Example: Consider the initial value problem for the logistic equation

$\dot{y} = 2\, y(t) - y^2 (t) +1+t , \qquad y(0) =1.$
Here $$\dot{y} = \texttt{D}y = {\text d}y/{\text d}t$$ is the derivative with respect to independent time variable t. We ask Mathematica to find its explicit solution, which is expressed via Airy functions:
p[t_] = y[t] /. DSolve[{y'[t] == 2*y[t] - (y[t])^2 + 1 + t, y[0] == 1}, y[t], t] // Flatten
$y(t) = \frac{\mbox{Ai}'(2)\,\mbox{Bi}'(2+t) + \mbox{Ai}'(2)\,\mbox{Bi}(2+t) - \mbox{Ai}'(2+t)\,\mbox{Bi}'(2) - \mbox{Ai}(2+t)\,\mbox{Bi}'(2)}{ \mbox{Ai}'(2)\,\mbox{Bi}(2+t) - \mbox{Ai}(2+t)\,\mbox{Bi}'(2)} .$
Then we expand the above function in Maclaurin series
Series[p[t], {t, 0, 8}]
$y(t) = 1 + 2t + \frac{t^2}{2} - \frac{4}{3}\, t^3 - \frac{t^4}{2} + \frac{61}{60}\,t^5 + \frac{5}{9}\, t^6 - \frac{481}{630}\, t^7 - \frac{823}{1440}\, t^8 + \cdots .$
To apply the Adomian decomposition method, let
$y(t) = \sum_{n\ge 0} u_n (t) , \qquad y^2 (t) = \sum_{n\ge 0} A_n (t) ,$
where An are the Adomian polynomials depending on y0, y1, ... , yn.
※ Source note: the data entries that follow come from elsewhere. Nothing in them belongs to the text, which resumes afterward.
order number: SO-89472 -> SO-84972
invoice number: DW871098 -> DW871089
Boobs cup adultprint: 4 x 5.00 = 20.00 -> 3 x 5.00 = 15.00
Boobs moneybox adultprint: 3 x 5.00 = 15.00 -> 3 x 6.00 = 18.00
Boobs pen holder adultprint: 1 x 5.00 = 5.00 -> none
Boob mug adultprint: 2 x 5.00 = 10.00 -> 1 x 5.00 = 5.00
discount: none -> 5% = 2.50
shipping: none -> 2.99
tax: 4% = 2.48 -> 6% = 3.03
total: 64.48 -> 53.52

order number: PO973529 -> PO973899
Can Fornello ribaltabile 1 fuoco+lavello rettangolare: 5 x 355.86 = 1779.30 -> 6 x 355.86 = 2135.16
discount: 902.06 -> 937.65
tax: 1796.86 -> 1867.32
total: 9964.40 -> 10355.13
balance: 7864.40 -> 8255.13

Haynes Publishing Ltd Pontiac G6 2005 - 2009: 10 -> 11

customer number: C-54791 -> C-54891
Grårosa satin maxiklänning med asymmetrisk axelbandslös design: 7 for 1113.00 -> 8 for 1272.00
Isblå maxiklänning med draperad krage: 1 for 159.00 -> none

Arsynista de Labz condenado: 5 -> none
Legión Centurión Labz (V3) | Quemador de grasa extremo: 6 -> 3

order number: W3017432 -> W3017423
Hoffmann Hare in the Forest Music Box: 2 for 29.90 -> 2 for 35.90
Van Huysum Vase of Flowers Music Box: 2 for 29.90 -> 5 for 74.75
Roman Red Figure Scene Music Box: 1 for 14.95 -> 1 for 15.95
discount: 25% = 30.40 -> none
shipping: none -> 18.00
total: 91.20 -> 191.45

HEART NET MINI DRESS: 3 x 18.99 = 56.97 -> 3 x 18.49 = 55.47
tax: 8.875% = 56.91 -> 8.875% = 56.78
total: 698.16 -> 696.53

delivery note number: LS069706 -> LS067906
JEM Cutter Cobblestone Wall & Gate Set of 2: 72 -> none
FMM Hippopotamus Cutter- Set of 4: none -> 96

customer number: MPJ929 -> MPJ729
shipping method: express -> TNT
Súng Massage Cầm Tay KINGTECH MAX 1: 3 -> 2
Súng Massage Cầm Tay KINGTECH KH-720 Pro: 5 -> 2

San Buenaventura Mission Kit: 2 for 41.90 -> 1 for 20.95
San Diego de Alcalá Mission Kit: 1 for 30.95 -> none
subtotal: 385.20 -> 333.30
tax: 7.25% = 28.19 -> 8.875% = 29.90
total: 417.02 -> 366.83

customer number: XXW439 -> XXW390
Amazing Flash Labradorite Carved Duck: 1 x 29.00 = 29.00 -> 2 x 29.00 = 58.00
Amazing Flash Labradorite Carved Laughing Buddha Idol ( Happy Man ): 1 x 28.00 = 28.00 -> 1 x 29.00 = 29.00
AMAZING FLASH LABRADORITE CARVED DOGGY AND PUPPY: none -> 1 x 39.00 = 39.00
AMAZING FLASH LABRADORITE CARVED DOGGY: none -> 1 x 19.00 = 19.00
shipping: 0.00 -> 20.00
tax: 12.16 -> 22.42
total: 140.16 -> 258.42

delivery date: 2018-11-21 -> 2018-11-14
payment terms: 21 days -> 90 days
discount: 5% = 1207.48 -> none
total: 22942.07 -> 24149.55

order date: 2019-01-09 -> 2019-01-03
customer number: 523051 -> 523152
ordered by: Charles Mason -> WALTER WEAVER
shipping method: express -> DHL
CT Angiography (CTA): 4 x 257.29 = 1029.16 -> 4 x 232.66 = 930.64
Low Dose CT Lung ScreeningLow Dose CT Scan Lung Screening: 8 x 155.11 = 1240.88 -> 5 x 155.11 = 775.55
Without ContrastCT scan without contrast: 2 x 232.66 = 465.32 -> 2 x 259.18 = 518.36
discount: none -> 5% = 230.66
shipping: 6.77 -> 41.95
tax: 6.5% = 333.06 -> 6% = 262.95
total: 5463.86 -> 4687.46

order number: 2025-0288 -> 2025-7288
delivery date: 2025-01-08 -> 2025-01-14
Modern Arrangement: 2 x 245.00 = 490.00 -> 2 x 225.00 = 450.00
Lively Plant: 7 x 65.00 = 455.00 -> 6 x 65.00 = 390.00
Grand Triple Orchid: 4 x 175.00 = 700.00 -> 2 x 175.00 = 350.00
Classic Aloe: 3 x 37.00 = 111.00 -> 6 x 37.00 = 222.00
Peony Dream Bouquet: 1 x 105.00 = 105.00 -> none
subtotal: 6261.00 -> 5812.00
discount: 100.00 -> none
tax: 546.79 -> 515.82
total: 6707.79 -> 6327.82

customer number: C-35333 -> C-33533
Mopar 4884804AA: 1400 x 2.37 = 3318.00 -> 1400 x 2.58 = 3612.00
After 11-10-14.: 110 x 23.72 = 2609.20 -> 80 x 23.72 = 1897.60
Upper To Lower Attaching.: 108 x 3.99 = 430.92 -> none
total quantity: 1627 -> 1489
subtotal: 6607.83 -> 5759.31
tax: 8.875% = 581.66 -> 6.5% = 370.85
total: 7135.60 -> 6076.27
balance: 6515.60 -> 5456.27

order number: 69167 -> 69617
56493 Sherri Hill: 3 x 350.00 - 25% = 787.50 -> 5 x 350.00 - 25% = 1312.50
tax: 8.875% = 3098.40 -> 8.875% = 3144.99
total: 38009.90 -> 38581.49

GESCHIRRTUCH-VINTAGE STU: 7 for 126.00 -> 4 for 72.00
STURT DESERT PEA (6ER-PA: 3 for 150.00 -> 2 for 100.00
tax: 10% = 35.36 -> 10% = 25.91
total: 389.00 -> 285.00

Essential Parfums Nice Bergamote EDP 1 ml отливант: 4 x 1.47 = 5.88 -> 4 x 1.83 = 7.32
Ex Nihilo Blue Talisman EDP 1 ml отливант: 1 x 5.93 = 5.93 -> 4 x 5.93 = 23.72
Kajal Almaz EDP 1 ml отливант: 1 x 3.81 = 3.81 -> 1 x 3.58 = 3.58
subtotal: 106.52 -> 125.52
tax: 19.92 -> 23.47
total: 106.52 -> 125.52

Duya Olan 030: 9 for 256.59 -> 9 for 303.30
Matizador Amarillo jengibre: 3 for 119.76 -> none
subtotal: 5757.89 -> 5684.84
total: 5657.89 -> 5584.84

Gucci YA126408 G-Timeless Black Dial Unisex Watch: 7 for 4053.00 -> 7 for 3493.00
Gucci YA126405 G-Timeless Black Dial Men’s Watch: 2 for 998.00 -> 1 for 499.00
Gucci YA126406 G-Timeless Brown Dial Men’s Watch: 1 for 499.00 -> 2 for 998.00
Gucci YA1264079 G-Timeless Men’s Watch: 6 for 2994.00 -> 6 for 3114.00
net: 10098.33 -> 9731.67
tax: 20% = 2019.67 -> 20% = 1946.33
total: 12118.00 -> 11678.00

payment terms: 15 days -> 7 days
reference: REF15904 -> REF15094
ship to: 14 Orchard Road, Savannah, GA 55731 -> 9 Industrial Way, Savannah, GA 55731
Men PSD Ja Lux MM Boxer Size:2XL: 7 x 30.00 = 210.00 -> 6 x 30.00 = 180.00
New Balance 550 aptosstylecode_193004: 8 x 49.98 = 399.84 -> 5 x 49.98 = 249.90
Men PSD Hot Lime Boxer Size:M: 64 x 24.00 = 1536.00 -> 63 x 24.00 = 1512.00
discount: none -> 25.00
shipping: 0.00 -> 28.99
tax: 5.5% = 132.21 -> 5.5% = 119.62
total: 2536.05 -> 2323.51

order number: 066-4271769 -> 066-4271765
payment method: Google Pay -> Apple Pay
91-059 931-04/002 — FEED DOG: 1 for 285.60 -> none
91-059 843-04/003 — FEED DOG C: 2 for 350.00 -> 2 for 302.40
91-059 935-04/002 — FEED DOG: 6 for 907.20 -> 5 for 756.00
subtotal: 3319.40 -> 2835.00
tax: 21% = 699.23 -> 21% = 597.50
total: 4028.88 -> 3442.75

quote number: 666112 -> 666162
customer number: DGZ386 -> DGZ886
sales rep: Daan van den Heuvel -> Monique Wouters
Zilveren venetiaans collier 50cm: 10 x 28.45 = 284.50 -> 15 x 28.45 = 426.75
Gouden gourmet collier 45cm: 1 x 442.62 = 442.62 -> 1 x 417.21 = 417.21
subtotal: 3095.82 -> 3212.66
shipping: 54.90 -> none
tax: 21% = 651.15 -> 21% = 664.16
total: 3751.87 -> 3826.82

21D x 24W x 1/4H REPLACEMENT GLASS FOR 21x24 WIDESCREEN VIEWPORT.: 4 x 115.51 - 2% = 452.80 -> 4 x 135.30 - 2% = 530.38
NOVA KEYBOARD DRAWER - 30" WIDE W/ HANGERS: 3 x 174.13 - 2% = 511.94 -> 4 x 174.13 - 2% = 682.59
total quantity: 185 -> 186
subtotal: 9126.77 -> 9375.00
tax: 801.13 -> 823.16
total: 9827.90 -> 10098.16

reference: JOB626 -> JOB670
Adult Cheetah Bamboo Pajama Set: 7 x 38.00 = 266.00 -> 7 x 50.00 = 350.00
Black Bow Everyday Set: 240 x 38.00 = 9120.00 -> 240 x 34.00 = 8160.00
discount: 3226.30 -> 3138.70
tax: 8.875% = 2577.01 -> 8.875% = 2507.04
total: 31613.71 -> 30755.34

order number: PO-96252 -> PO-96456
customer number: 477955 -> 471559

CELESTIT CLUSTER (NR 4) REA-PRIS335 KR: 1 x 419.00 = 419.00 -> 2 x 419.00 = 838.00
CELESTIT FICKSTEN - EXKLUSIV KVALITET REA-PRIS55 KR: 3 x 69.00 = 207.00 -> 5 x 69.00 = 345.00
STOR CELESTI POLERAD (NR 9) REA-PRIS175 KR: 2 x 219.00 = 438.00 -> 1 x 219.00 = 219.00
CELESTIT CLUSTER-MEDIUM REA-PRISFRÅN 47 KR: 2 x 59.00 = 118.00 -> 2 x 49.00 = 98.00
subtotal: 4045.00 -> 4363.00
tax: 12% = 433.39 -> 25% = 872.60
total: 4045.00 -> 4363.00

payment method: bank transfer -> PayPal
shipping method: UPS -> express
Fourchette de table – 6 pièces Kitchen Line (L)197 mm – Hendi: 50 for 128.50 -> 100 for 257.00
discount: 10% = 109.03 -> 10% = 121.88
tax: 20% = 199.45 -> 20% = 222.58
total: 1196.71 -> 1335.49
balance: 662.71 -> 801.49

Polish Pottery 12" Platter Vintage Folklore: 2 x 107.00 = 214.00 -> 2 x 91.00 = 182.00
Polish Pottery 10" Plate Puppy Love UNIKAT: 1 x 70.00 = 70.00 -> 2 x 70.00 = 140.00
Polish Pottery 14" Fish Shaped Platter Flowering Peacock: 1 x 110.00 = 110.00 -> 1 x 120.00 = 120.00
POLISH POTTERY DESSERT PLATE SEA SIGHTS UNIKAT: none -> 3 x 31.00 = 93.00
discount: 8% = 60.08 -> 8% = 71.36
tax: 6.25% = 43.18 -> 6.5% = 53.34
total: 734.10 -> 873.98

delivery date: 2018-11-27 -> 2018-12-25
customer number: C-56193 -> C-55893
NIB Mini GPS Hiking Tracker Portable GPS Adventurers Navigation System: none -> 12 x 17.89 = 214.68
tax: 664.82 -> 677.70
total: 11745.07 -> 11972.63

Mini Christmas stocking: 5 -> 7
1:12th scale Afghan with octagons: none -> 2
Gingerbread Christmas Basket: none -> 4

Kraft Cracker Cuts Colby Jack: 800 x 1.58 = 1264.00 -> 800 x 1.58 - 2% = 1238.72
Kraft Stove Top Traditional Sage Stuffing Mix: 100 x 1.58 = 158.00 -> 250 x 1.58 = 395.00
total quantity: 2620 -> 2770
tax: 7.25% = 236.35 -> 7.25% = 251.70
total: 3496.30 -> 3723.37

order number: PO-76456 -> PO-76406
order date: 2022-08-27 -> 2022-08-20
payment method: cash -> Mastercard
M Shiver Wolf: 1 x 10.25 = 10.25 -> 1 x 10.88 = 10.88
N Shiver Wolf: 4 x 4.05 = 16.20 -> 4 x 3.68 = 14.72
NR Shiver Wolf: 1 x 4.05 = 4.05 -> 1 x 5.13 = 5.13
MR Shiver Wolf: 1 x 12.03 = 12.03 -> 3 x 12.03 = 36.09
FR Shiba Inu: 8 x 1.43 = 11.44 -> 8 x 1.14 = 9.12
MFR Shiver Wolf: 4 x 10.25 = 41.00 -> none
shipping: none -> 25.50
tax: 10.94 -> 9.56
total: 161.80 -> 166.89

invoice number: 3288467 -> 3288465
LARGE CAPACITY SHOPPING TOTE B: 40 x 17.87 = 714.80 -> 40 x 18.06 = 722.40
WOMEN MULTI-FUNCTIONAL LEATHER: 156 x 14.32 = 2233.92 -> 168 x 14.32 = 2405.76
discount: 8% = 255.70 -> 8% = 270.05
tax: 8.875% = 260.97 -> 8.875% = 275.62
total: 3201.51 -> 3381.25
Upon substituting into the logistic equation, it can be rewritten as
$\texttt{D}y(t) = \sum_{n\ge 0} \texttt{D}u_n (t) = 2\,\sum_{n\ge 0} u_n (t) - \sum_{n\ge 0} A_n (t) + 1 +t, \qquad y(0) =1.$
Based on the recursion scheme of the ADM, we define
$u_0 (t) = 1 + t + \frac{t^2}{2} ,$
as the solution to the initial value problem $$\dot{y} = 1+t , \ y(0) =1 .$$ Then next terms un+1 are obtaind from the recursive initial value problems:
$\dot{u}_{n+1} = 2\,u_n - A_n (t), \qquad u_{n+1} (0) =0, \qquad n=0,1,2,\ldots .$
Note that the Adomian polynomials An(t) for the quadratic nonlinearty are written as
\begin{eqnarray*} A_0 (t) &=& u_0^2 (t) = \left( 1 + t + \frac{t^2}{2} \right)^2 , \\ A_1 (t) &=& 2\,u_0 (t)\,u_1 (t) = \left( 2 + 2t + t^2 \right) u_1 (t) , \\ A_2 (t) &=& 2\,u_0 (t)\,u_2 (t) + u_1^2 (t) = \left( 2 + 2t + t^2 \right) u_2 (t) + u_1^2 (t) , \\ A_3 (t) &=& 2\,u_0 (t)\,u_3 (t) + 2\,u_1 (t)\,u_2 (t) = \left( 2 + 2t + t^2 \right) u_3 (t) + 2\,u_1 (t)\,u_2 (t) , \\ A_4 (t) &=& 2\,u_0 (t)\,u_4 (t) + 2\,u_1 (t)\,u_3 (t) + u_2^2 = \left( 2 + 2t + t^2 \right) u_4 (t) + 2\,u_1 (t)\,u_3 (t) + u_2^2 , \\ \end{eqnarray*} and so on. Mathematica helps us with solving these recursive IVPs:
DSolve[{y'[t] == 2*(1 + t + t^2/2) - (1 + t + t^2/2)^2, y[0] == 0}, y[t], t]// Flatten
u[1][t_] = y[t] /. %
1/60 (60 t - 20 t^3 - 15 t^4 - 3 t^5)
Next iterations:
DSolve[{y'[t] == 2*u[1][t] - 2*u[1][t]*(1 + t + t^2/2), y[0] == 0}, y[t], t]// Flatten
u[2][t_] = y[t] /. %
(-960 t^3 - 360 t^4 + 192 t^5 + 200 t^6 + 72 t^7 + 9 t^8)/1440
and
DSolve[{y'[t] == 2*u[2][t] - 2*u[2][t]*(1 + t + t^2/2) -(u[1][t])^2, y[0] == 0}, y[t], t]// Flatten
u[3][t_] = y[t] /. %
(1/4989600)(-1663200 t^3 + 1995840 t^5 + 1386000 t^6 - 19800 t^7 - 360360 t^8 - 185570 t^9 - 43659 t^10 - 3969 t^11)
Other components can be calculated similarly.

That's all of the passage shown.